■ Information provided:
== Segment start ==

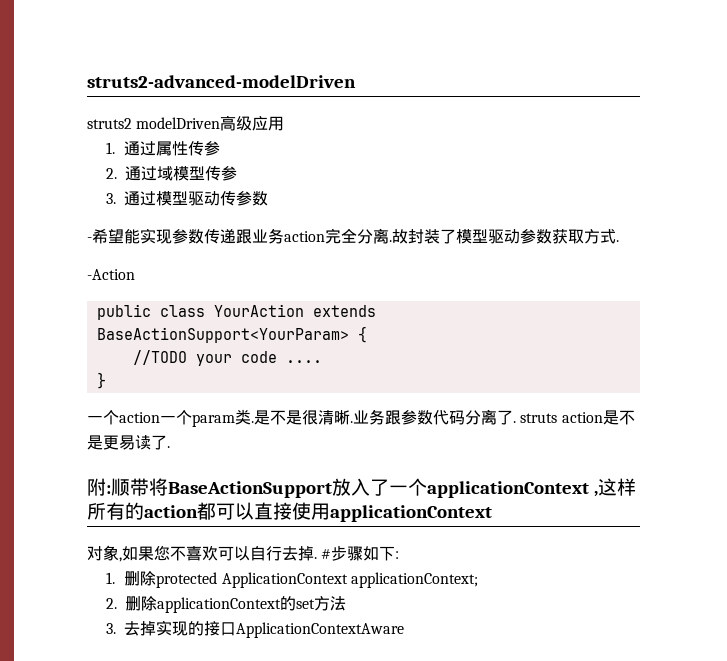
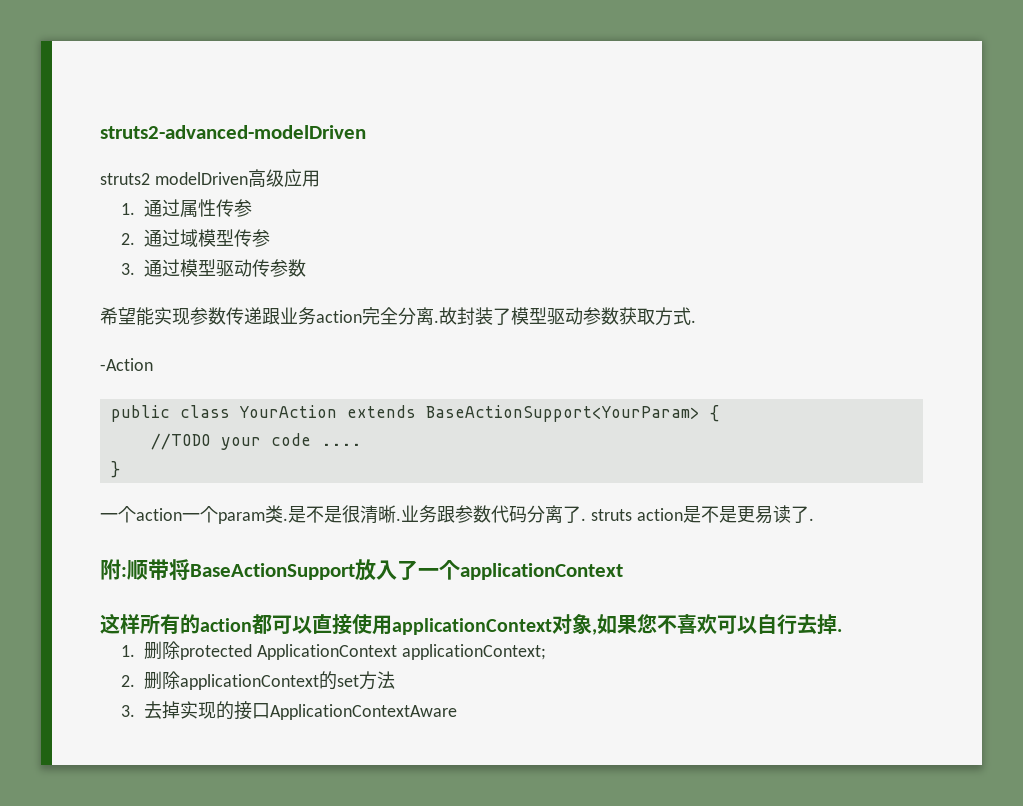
[87,237,92,242] - -> (307, 268) none
[593,490,598,497] , -> (623, 571) //
(492, 513) // -> (552, 626) none
[321,546,400,561] #步骤如下: -> (842, 630) none

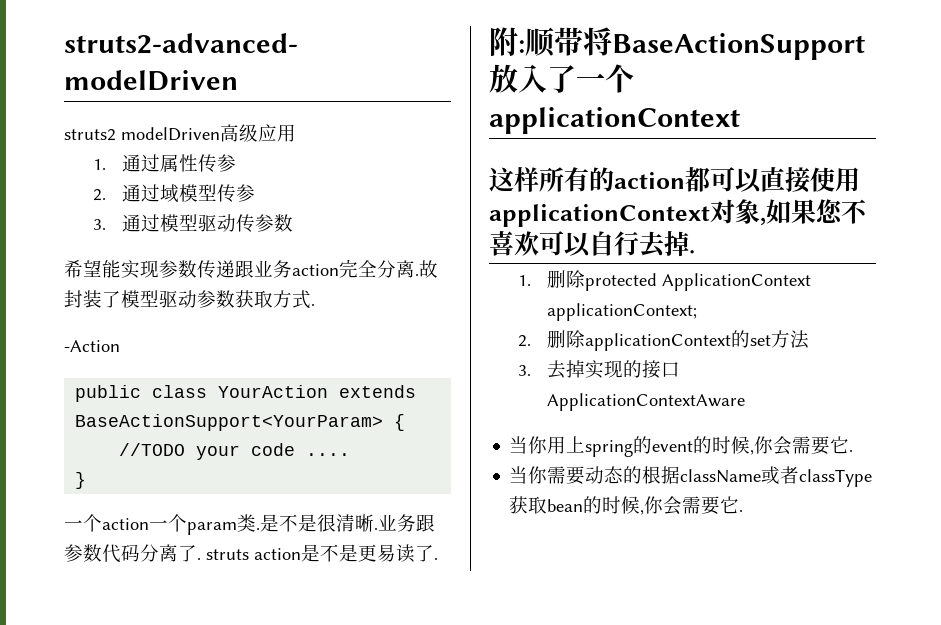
(458, 712) none -> [509,436,854,457] [509,466,873,487] [509,496,744,515] // 当你用上spring的event的时候,你会需要它. // 当你需要动态的根据className或者classType获取bean的时候,你会需要它.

== Segment end ==

■ Prompt:
Please repeat the listing precisely, excluding the pictures it contains.

■ Exercise output:
[87,237,92,242] - -> (307, 268) none
[593,490,598,497] , -> (623, 571) //
(492, 513) // -> (552, 626) none
[321,546,400,561] #步骤如下: -> (842, 630) none

(458, 712) none -> [509,436,854,457] [509,466,873,487] [509,496,744,515] // 当你用上spring的event的时候,你会需要它. // 当你需要动态的根据className或者classType获取bean的时候,你会需要它.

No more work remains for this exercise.